Больше всего меня заботит то, где же мы оказались. Квартира — на втором этаже. Главная дверь открывается на внешнюю галерею — та обегает дом по передней стене и связывает каждую квартиру с лестничной клеткой; наружный край галереи не загорожен ничем, кроме балюстрады высотой по пояс. Мы проходим по галерее к лестнице. Джес поднимается на третий этаж.
Неясно, что случилось, и у нас нет времени выяснять. Мы знаем, что Джес расстроена и агрессивна; возможно, пьяна. Что-то в ее поведении дает понять: она уже пускалась во все тяжкие. Полагаю, она способна сделать нечто опасное — себе или кому-нибудь другому.
Мы взбираемся следом и находим Джес: она привалилась к стене и сидит — и, обратившись к лестнице, выкрикивает оскорбления. Я называю ей свое имя и спрашиваю, могу ли я поговорить с ней о том, что происходит.
— Нет, едрить, не можешь.
Я уже включил рацию — и теперь она жужжит. Я на миг отступаю назад.
— «Красная база», пожалуйста, можете отправить полицию на тот адрес, где наш текущий вызов?
— Вас понял. Вы в безопасности?
— Мы — да, но наша пациентка расстроена и агрессивна.
Теперь по лестнице поднимается ее парень.

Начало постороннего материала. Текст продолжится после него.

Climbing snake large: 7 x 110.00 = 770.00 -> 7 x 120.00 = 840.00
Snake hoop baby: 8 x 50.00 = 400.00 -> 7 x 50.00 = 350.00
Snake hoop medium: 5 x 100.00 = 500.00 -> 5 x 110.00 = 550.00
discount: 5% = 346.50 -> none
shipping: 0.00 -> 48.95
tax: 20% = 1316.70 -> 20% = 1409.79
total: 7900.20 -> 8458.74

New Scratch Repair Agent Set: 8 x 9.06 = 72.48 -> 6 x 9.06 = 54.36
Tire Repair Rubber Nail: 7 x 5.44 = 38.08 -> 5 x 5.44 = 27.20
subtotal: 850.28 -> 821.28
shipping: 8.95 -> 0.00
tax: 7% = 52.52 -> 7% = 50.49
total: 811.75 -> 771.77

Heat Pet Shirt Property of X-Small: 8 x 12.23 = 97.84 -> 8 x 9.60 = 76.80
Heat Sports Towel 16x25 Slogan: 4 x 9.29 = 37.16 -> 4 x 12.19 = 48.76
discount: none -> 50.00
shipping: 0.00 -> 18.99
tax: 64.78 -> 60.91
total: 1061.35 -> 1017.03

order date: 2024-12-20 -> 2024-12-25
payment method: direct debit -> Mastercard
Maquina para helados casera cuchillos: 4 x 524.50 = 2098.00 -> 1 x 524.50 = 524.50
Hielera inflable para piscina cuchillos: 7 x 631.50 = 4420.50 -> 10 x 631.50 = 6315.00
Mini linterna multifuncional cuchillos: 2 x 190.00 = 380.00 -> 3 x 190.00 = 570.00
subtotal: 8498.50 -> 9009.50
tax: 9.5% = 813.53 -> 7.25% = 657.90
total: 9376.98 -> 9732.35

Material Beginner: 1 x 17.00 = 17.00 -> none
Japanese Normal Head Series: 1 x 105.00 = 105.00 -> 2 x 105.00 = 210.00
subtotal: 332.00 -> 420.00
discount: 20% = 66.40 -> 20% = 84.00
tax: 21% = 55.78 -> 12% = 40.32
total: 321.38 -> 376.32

И словно кто-то щелкает выключателем — и вдруг Джес вскакивает на ноги, и пинает балконную решетку, и дергает перила, и тянется к своему парню, и, полыхая, взрывается потоком едкой, как купорос, брани, все громче и пронзительнее, пока не переходит на крик. И Джес честит своего парня бешено, и все заковыристей, и похабней, и то и дело объявляет, что-де он на нее руку поднимал, зато она-то его всего отметелила, — и угрожает, что ему и еще наваляет.